We blather about overseas animation from time to time, but we seldom say much about what the kiwis are doing:
.... An X-rated 90-second cartoon sex romp created by Auckland-based animator Laban Dickinson became an edgy online viral campaign promoting a men's hair wax product. He isn't certain if it resulted in increased sales of hair wax but he does know that "drawing boobs for a year was pretty fun". The cartoon, which features breasts, nudity and erections, was certainly controversial: one disapproving blogger wrote: "All I see are nasty cartoon people looking like they're doing it." ...
[New Zealand's] animation industry ... is booming. "New Zealand, this year, has got more international product out there in the market than ever before," says Brent Chambers, managing director of Flux Animation Studio and a 20-year veteran of the business. He lists television series such as Jane and the Dragon, Staines Down Drains, Master Raindrop, The Adventures of Bottle Top Bill and Milly, Molly (popular kids' shows made here and screening in several countries, including Australia and the United States) as examples ...
[I]ncreasing numbers of New Zealanders are putting their skills and training as animators to good - and very diverse - use ... Animation is widely applied in New Zealand-made TV advertisements, series and feature films as well as in emerging fields such as viral internet campaigns. Animators and visual effects artists are also key players in the development of cutting-edge video games ...

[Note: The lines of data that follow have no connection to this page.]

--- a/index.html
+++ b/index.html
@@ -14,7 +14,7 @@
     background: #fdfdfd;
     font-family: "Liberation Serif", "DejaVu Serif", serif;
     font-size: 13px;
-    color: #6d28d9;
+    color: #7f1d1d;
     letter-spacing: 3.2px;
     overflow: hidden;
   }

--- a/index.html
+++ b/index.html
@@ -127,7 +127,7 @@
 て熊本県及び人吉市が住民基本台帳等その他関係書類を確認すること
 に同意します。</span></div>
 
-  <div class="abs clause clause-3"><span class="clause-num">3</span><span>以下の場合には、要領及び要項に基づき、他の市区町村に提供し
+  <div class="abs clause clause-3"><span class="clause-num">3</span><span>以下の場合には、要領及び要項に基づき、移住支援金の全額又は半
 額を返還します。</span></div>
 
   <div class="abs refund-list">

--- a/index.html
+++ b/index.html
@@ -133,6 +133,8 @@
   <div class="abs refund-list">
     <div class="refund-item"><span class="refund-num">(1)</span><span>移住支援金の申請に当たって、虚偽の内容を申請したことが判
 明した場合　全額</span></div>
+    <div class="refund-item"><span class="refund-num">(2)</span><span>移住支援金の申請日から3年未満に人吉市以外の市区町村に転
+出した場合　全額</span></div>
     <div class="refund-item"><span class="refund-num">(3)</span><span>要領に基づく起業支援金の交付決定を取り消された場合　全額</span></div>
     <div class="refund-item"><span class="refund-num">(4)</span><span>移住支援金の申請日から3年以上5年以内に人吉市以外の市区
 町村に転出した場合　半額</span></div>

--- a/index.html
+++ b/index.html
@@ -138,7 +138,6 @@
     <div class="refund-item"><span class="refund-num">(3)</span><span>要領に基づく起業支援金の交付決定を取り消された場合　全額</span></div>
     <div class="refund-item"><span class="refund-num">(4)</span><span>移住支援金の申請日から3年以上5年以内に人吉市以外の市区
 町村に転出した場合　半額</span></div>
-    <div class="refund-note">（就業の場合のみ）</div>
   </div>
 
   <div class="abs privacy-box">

I remember well visual effects artists, after fifteen years at Warners, Imageworks and Rhythm and Hues, telling me their next gig was at WETA in far-off Wellington, working on King Kong.

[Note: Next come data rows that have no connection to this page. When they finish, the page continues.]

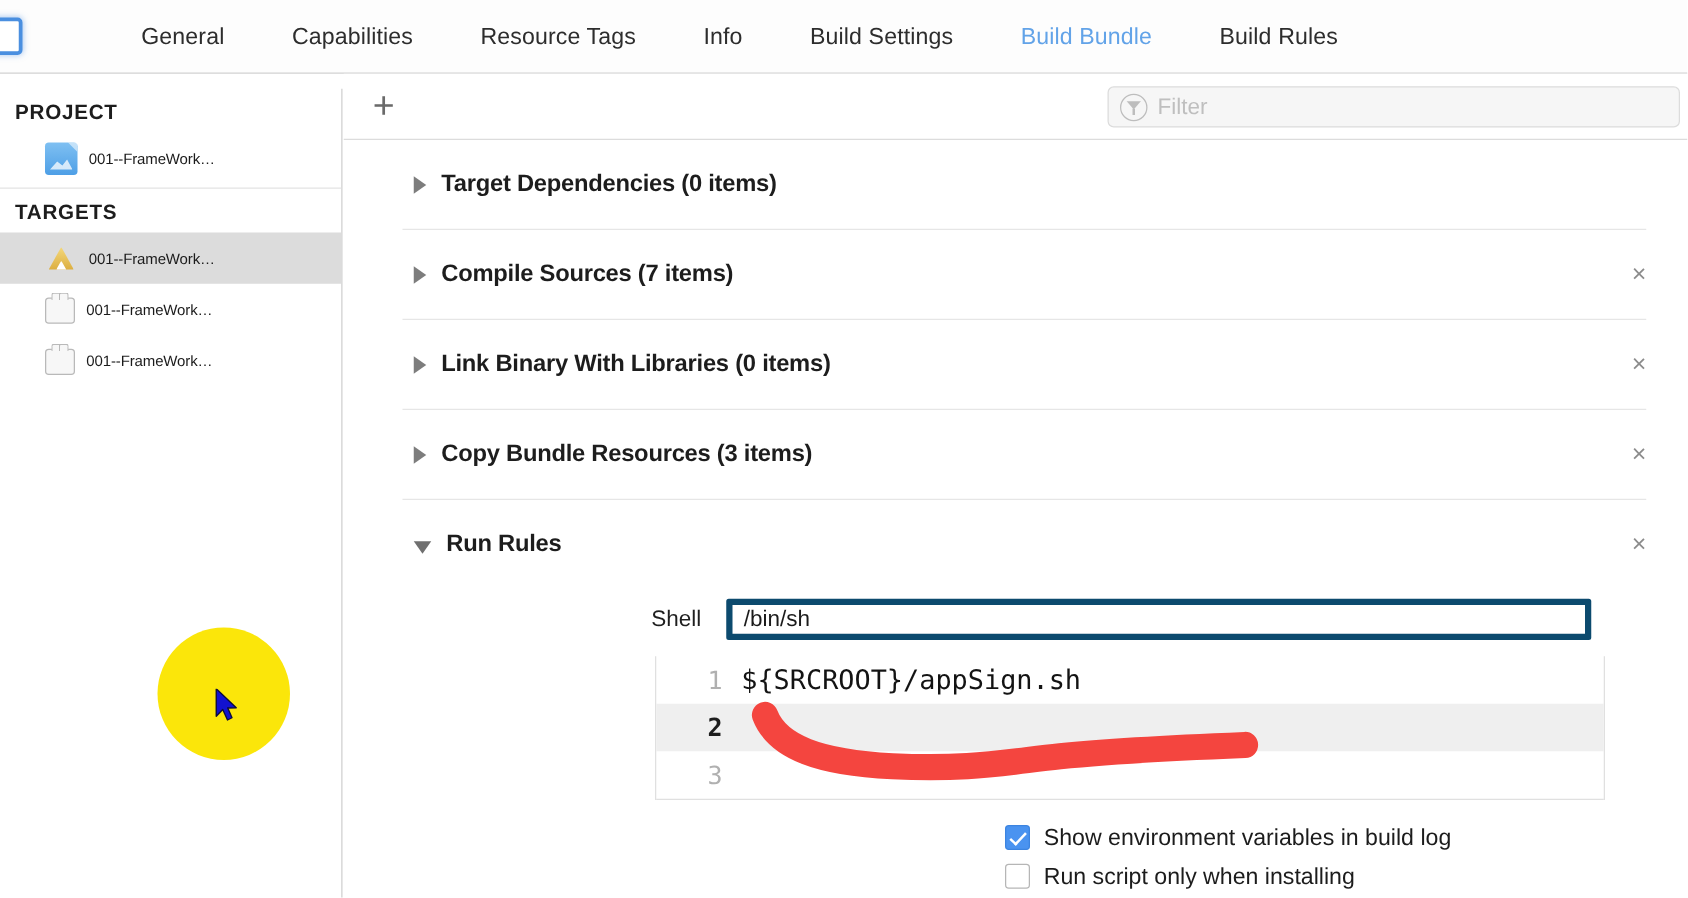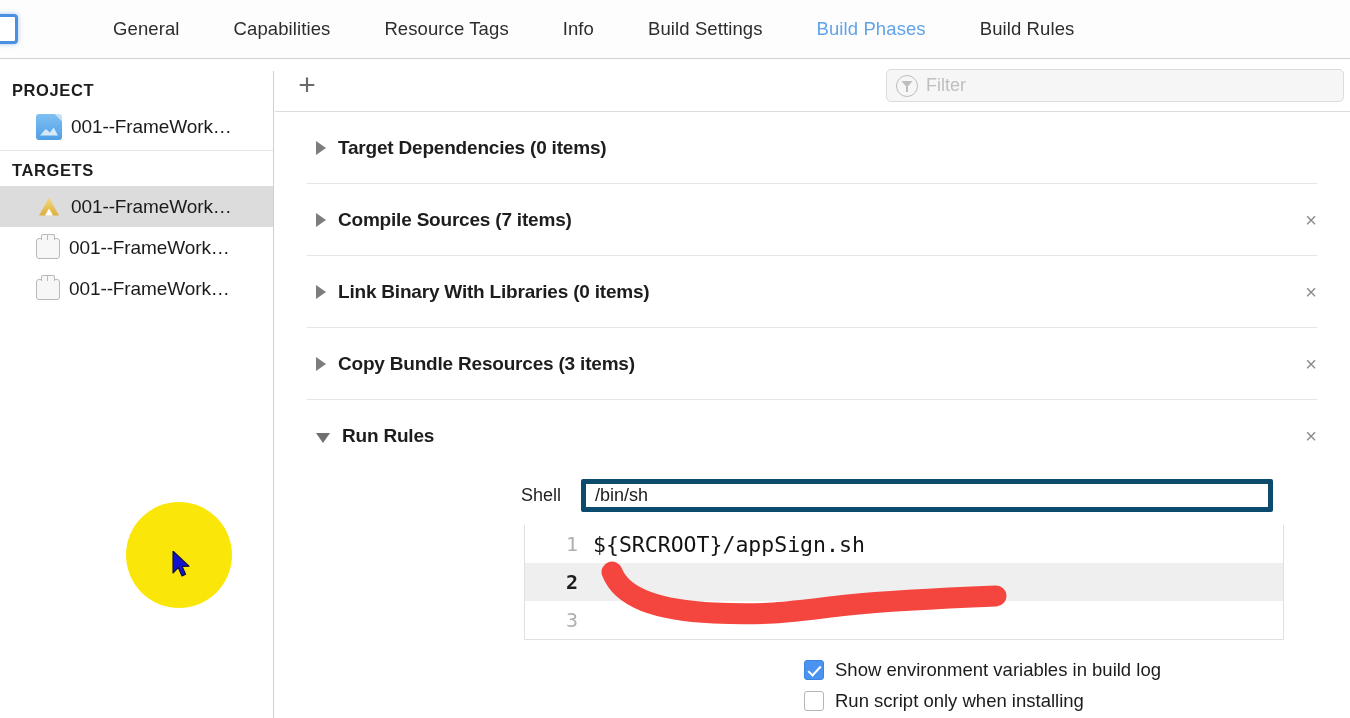--- a/index.html
+++ b/index.html
@@ -242,7 +242,7 @@
       <div class="tab">Resource Tags</div>
       <div class="tab">Info</div>
       <div class="tab">Build Settings</div>
-      <div class="tab active">Build Phases</div>
+      <div class="tab active">Build Bundle</div>
       <div class="tab">Build Rules</div>
     </div>
   </div>

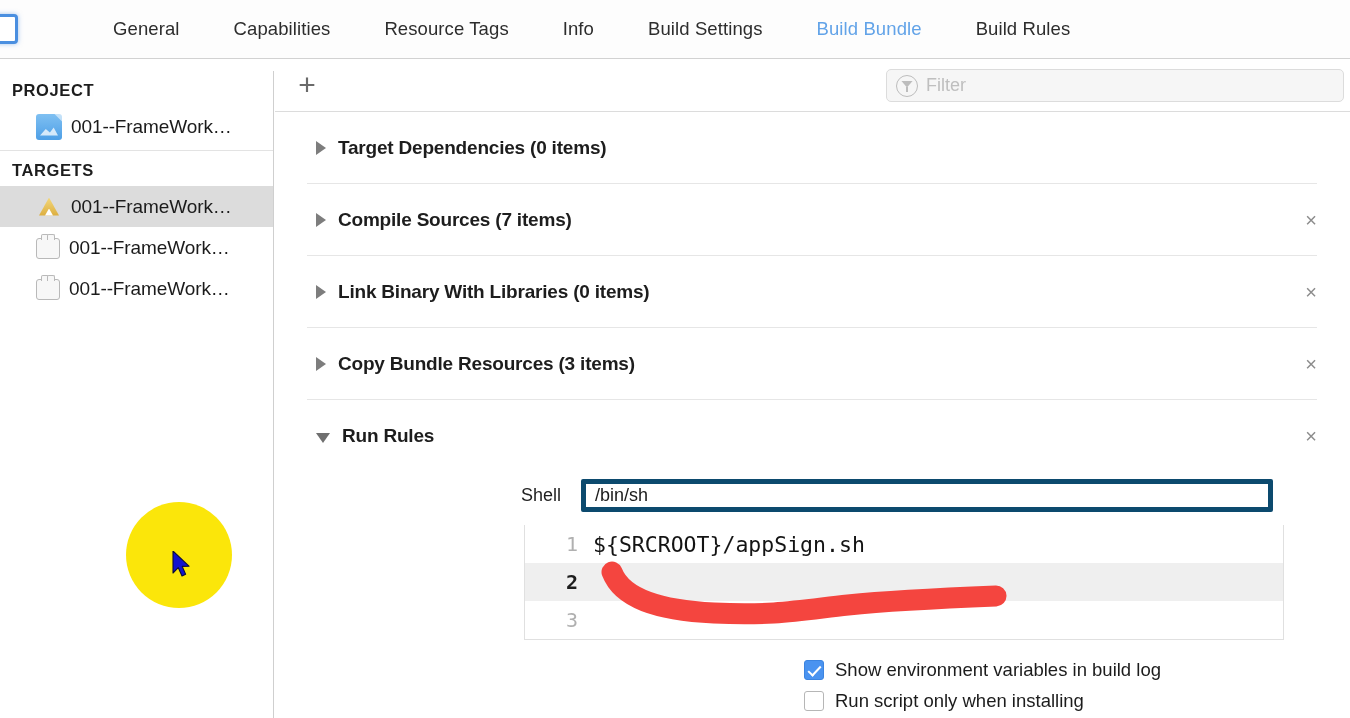--- a/index.html
+++ b/index.html
@@ -54,7 +54,7 @@
   }
   .side-row.selected { background: #dcdcdc; }
   .side-row .lbl {
-    font-size: 19px; color: #1b1b1b; white-space: nowrap;
+    font-size: 12px; color: #1b1b1b; white-space: nowrap;
     letter-spacing: -.1px;
   }
   .ic { width: 26px; height: 26px; margin-right: 9px; flex: 0 0 auto; position: relative; }

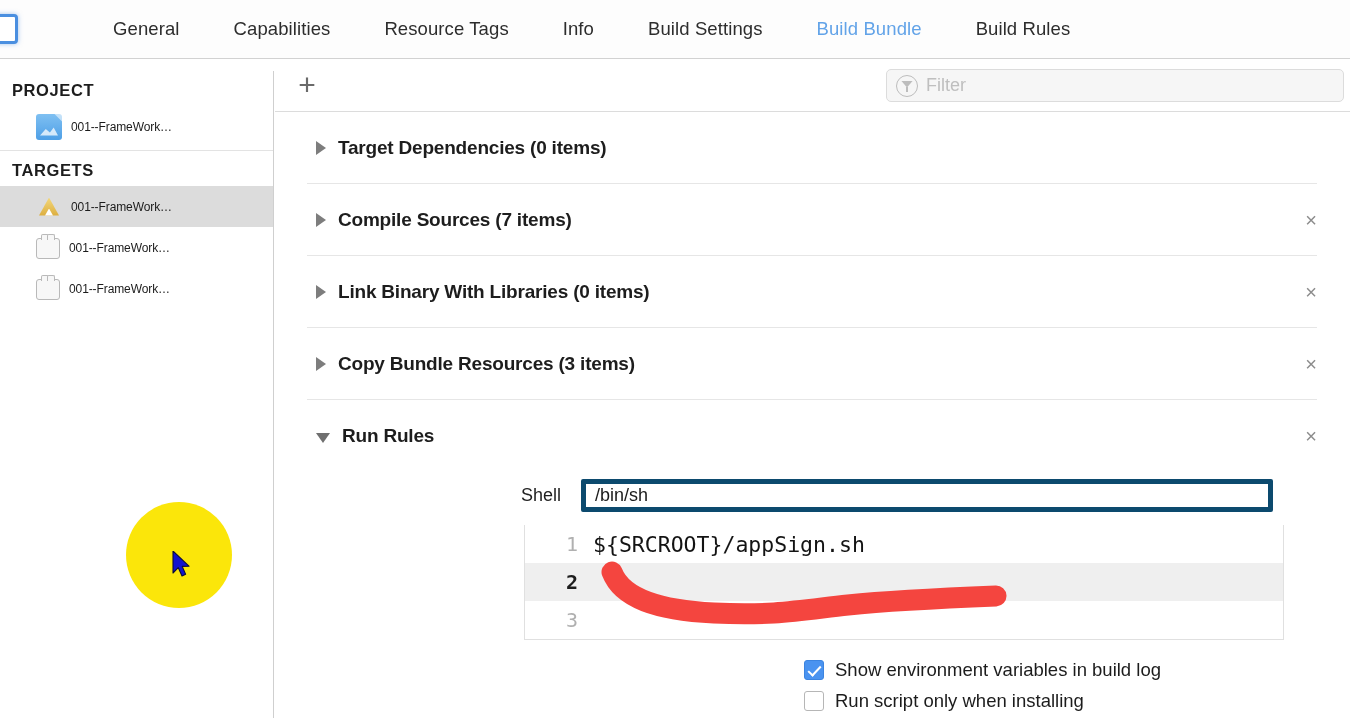--- a/index.html
+++ b/index.html
@@ -142,6 +142,7 @@
     position: relative; height: 72px;
     display: flex; align-items: center;
     padding-left: 41px;
+    margin-left: 15px;
   }
   .phase-row .sep {
     position: absolute; left: 32px; right: 33px; bottom: 0;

They were amazed that there was a sizable visual effects house on a small island in the south Pacific, yet there it was, another example of animation going global. But it didn't surprise me a whole lot. I recalled when I was herding children along a Honolulu Street and a local pointed out a skyscraper that housed a big animation studio.

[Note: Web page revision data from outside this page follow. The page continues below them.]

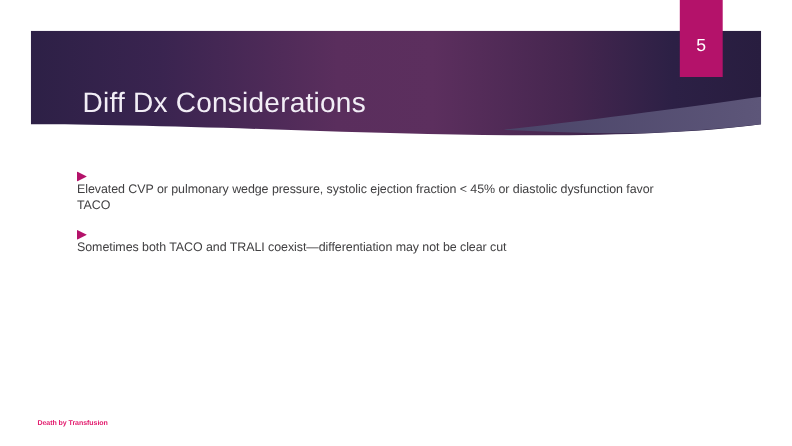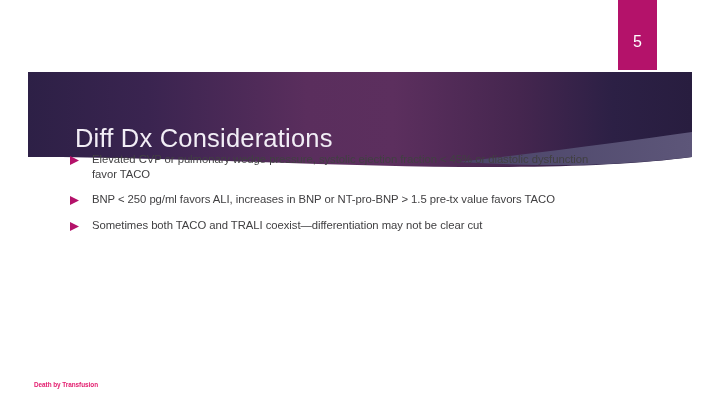--- a/index.html
+++ b/index.html
@@ -25,7 +25,6 @@
     top: 28px;
     width: 664px;
     height: 96px;
-    margin-top: 44px;
   }
   .banner-svg {
     position: absolute;

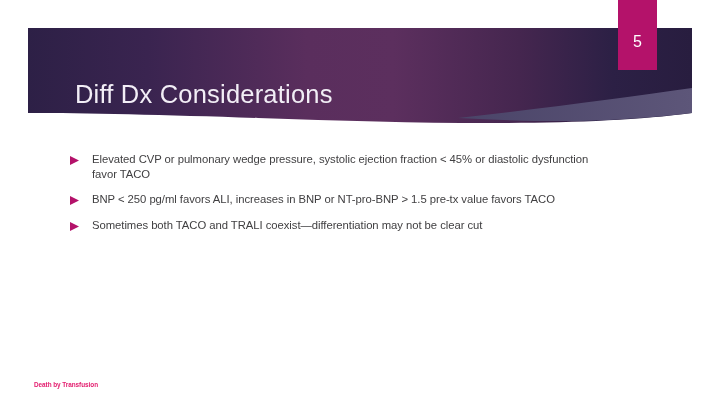--- a/index.html
+++ b/index.html
@@ -85,6 +85,7 @@
     display: flex;
     align-items: flex-start;
     margin-bottom: 10px;
+    flex-direction: column;
   }
   .bullet-row:last-child { margin-bottom: 0; }
 

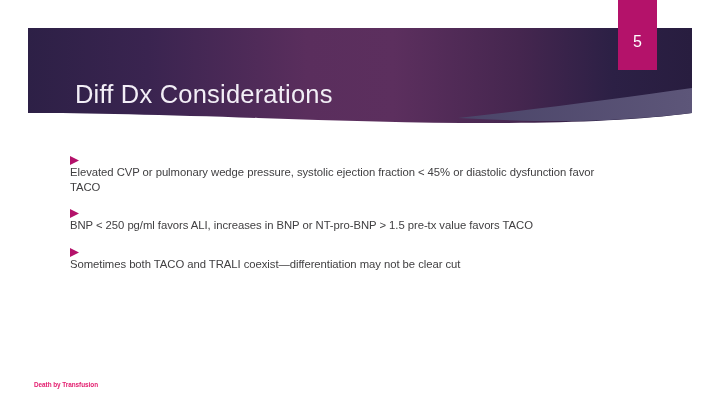--- a/index.html
+++ b/index.html
@@ -172,14 +172,6 @@
     </div>
 
 
-    <div class="bullet-row">
-      <span class="bullet-marker">
-        <svg width="9" height="9" viewBox="0 0 9 9">
-            <polygon points="0,0 9,4.5 0,9" fill="#b4126a"></polygon>
-          </svg>
-      </span>
-      <span class="bullet-text">BNP &lt; 250 pg/ml favors ALI, increases in BNP or NT-pro-BNP  &gt; 1.5 pre-tx value favors TACO</span>
-    </div>
 
     <div class="bullet-row">
       <span class="bullet-marker">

"They're doing some c.g.i. feature called Final Fantasy. They've got over a hundred people working for them ..."
Turned out it was a Japanese game company moving into animated features; later I found out that several L.A. storyboard artists I knew had been lured from the mainland to work on the project.
Who knows? If the picture hadn't underperformed in a major way, there might still be an animation studio in Honolulu, making yet another Pacific island with an animation industry.
2 comments:
no link to the "X-rated 90-second cartoon sex romp"?
Just for professional development purposes, of course.